| Your objective |
For the entries that follow, state how many lines include the word "height", giving the number and nothing else.

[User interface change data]
------
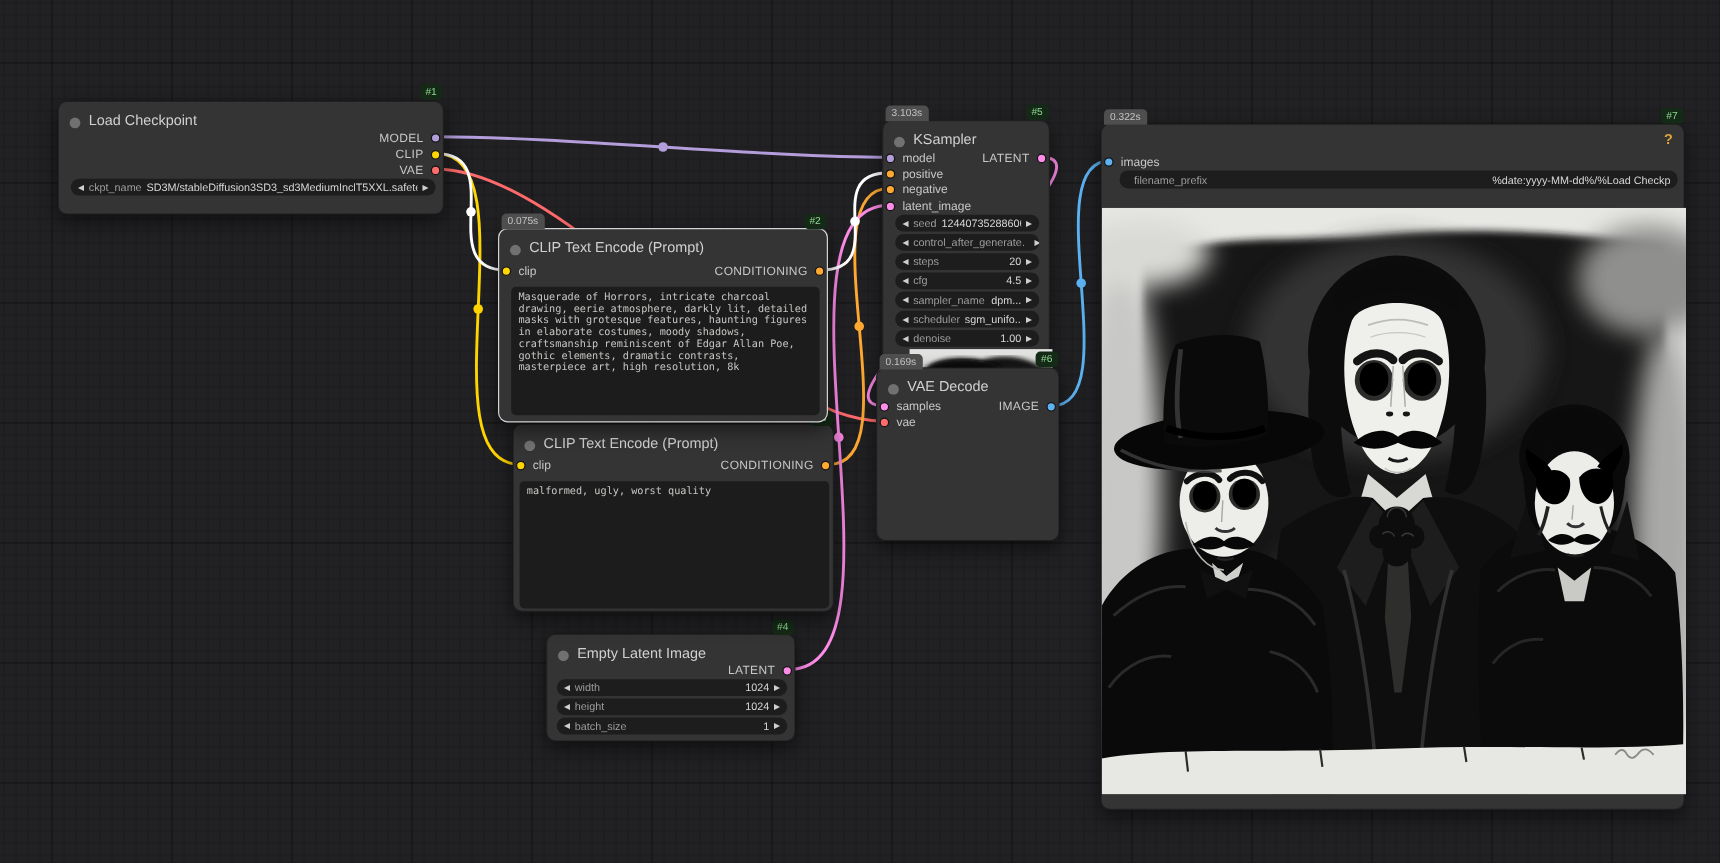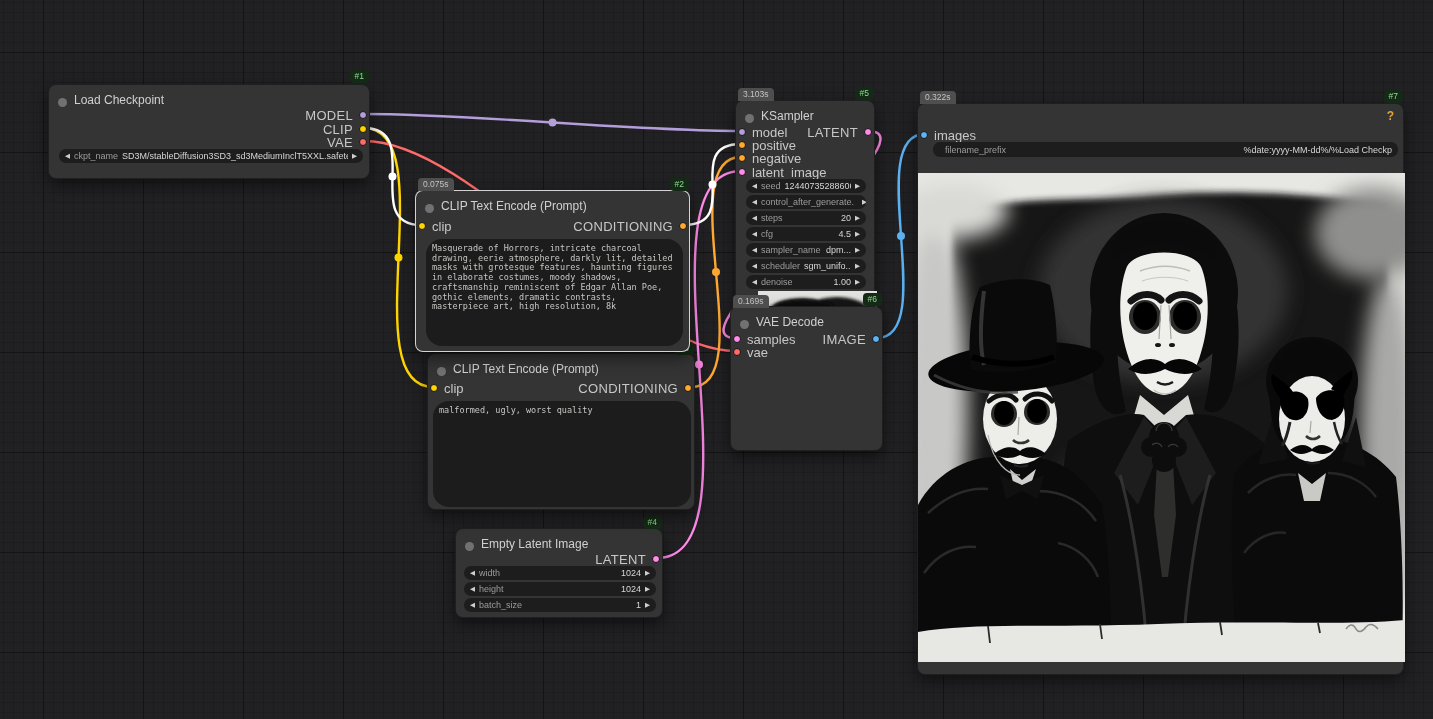--- a/index.html
+++ b/index.html
@@ -37,7 +37,7 @@
     position:absolute; top:-13px; right:0; background:#152a16; color:#8fd792;
     font-size:8.5px; padding:1px 5px 2px; border-radius:4px; line-height:10px;
   }
-  .port { position:absolute; display:flex; align-items:center; gap:6px; height:12px; font-size:13px; color:#c7c7c7; white-space:nowrap; }
+  .port { position:absolute; display:flex; align-items:center; gap:6px; height:12px; font-size:10px; color:#c7c7c7; white-space:nowrap; }
   .port.in  { left:2px; }
   .port.out { right:2px; flex-direction:row-reverse; letter-spacing:.3px; }
   .pdot { width:8px; height:8px; border-radius:50%; background:#888; border:1px solid #141414; flex:0 0 auto; }

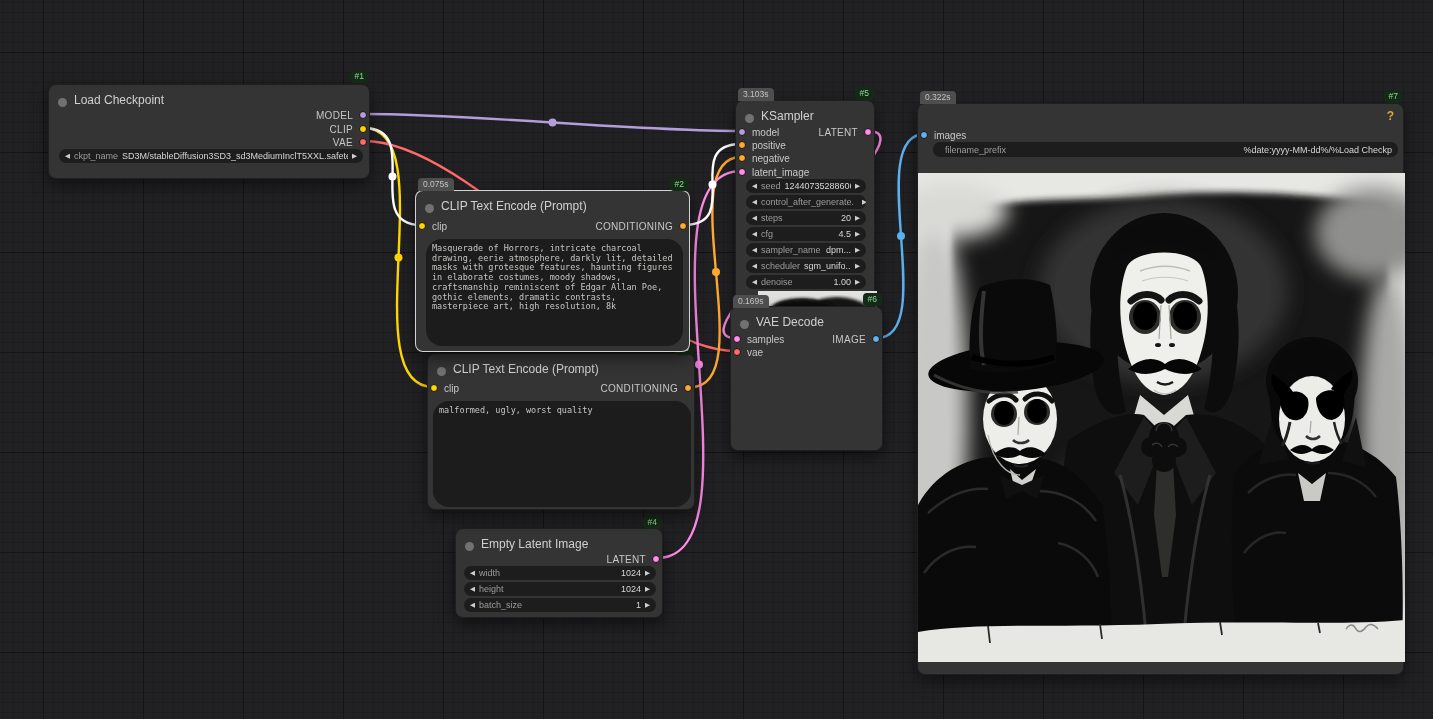--- a/index.html
+++ b/index.html
@@ -51,7 +51,7 @@
   .widget .wv { flex:1 1 auto; text-align:right; color:#d6d6d6; overflow:hidden; }
   .widget .wv.lft { text-align:left; color:#d6d6d6; }
   .ta {
-    position:absolute; background:#1c1c1c; border-radius:16px; padding:5px 6px;
+    position:absolute; background:#1c1c1c; border-radius:4px; padding:5px 6px;
     font-family:"DejaVu Sans Mono", monospace; font-size:8.5px; line-height:9.7px;
     color:#c6c6c4; white-space:pre-wrap; word-break:break-word; overflow:hidden;
   }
------
| Written response |
5